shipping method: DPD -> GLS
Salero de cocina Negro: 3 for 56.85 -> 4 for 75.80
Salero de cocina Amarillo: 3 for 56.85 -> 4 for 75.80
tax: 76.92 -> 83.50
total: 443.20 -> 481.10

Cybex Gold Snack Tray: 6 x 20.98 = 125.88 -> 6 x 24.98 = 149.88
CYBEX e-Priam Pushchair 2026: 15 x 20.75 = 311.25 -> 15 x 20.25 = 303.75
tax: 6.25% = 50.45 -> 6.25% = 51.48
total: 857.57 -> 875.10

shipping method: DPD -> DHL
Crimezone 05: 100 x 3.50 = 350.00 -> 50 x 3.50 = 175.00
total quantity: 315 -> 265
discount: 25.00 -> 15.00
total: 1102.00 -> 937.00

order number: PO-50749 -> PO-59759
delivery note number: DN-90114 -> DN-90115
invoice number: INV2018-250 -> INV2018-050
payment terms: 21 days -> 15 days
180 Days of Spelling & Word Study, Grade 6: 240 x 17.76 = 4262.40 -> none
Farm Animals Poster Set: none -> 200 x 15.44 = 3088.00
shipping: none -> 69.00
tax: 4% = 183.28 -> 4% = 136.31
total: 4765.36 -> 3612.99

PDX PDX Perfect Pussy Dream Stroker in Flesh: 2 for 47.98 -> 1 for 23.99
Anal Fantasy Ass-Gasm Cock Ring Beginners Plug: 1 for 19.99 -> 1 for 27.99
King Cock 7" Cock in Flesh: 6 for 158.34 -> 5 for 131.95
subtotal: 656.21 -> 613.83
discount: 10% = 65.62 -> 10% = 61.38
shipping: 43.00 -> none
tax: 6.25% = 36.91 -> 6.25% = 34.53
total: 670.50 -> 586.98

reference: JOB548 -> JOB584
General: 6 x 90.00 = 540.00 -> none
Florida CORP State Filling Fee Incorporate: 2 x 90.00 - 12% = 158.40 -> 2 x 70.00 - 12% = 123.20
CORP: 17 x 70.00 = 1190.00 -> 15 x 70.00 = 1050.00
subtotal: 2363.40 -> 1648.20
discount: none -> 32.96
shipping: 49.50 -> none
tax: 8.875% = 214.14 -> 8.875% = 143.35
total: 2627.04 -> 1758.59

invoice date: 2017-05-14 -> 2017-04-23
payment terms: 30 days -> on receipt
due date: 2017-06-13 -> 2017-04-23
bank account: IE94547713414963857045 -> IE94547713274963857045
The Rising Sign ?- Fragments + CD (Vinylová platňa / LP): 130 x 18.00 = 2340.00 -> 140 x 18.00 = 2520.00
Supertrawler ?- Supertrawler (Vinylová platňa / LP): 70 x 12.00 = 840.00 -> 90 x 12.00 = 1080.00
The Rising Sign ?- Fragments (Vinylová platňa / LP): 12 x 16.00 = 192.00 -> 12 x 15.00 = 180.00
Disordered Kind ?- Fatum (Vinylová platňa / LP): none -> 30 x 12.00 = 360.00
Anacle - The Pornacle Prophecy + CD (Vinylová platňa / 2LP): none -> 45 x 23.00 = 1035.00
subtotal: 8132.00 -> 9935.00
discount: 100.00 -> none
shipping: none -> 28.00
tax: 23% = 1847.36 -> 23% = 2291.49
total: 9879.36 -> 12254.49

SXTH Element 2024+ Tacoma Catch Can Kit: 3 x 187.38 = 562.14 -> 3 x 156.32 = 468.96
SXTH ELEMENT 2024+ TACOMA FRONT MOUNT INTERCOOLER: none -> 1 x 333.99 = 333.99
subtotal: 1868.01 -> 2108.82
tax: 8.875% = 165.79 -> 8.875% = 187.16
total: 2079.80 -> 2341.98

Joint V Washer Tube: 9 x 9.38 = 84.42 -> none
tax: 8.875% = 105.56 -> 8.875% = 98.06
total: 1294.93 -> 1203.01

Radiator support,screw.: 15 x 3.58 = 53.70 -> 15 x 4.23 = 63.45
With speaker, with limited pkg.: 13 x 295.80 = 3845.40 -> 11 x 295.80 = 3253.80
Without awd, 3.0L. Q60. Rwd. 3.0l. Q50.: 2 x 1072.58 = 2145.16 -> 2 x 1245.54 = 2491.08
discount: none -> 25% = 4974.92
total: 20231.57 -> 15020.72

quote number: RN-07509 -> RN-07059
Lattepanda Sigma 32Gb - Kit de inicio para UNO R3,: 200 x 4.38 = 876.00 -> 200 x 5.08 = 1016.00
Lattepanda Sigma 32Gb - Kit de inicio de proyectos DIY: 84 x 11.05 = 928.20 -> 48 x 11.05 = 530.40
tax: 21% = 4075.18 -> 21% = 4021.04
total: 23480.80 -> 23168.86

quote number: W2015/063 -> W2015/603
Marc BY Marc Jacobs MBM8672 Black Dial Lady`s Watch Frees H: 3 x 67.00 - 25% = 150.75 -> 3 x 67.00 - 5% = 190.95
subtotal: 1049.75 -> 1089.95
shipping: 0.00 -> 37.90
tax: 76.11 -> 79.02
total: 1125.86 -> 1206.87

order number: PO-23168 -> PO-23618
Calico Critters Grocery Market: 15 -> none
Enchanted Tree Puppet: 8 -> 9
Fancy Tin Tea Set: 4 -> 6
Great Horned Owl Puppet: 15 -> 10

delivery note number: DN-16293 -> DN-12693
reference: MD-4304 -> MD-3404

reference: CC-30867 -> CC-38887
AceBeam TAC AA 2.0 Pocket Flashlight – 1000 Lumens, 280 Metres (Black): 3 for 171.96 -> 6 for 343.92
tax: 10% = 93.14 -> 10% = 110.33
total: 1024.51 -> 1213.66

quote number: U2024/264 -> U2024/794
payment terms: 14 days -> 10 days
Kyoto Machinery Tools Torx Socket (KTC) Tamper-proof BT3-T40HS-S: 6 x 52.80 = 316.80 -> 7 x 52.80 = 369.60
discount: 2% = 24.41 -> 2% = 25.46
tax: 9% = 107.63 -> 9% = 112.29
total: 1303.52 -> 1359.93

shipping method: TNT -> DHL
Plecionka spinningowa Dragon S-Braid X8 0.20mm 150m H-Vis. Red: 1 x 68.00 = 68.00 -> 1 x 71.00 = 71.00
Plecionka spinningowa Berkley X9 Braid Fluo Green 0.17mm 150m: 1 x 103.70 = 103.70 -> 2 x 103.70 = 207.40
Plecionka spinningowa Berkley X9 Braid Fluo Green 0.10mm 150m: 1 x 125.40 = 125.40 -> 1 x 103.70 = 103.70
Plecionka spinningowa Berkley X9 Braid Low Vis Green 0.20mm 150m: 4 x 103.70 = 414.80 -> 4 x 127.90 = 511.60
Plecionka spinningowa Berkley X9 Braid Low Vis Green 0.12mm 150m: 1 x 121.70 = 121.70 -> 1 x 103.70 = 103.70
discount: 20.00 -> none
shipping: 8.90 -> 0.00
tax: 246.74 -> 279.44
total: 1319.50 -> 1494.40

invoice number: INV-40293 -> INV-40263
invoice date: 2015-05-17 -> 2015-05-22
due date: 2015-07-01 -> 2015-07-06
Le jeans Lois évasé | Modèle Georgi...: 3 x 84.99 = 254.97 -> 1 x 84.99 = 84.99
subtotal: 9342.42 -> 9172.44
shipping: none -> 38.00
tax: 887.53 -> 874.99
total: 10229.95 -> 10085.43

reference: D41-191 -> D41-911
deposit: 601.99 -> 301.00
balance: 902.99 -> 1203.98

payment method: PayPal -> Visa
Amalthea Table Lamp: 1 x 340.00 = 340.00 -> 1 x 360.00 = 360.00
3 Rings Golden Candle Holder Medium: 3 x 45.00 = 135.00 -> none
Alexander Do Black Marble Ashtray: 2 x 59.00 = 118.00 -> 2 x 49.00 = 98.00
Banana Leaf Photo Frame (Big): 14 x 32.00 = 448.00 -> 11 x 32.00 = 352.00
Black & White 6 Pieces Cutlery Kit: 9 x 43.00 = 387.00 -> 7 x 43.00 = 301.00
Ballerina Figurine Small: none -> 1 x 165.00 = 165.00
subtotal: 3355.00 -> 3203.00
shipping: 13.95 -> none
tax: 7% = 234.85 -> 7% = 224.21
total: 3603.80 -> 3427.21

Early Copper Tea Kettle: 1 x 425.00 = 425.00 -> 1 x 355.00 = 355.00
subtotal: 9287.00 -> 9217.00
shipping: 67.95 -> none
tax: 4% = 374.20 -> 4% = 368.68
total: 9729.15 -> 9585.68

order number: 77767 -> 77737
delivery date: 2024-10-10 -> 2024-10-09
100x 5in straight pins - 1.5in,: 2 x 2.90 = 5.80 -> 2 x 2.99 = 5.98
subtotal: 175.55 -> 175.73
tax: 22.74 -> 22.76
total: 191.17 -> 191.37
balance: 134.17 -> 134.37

What needs to be done:
Begin with the line that contains "shipping: 13.95 -> none" and end with the last line of the material above. Set down that range exactly.

Solution to this task:
shipping: 13.95 -> none
tax: 7% = 234.85 -> 7% = 224.21
total: 3603.80 -> 3427.21

Early Copper Tea Kettle: 1 x 425.00 = 425.00 -> 1 x 355.00 = 355.00
subtotal: 9287.00 -> 9217.00
shipping: 67.95 -> none
tax: 4% = 374.20 -> 4% = 368.68
total: 9729.15 -> 9585.68

order number: 77767 -> 77737
delivery date: 2024-10-10 -> 2024-10-09
100x 5in straight pins - 1.5in,: 2 x 2.90 = 5.80 -> 2 x 2.99 = 5.98
subtotal: 175.55 -> 175.73
tax: 22.74 -> 22.76
total: 191.17 -> 191.37
balance: 134.17 -> 134.37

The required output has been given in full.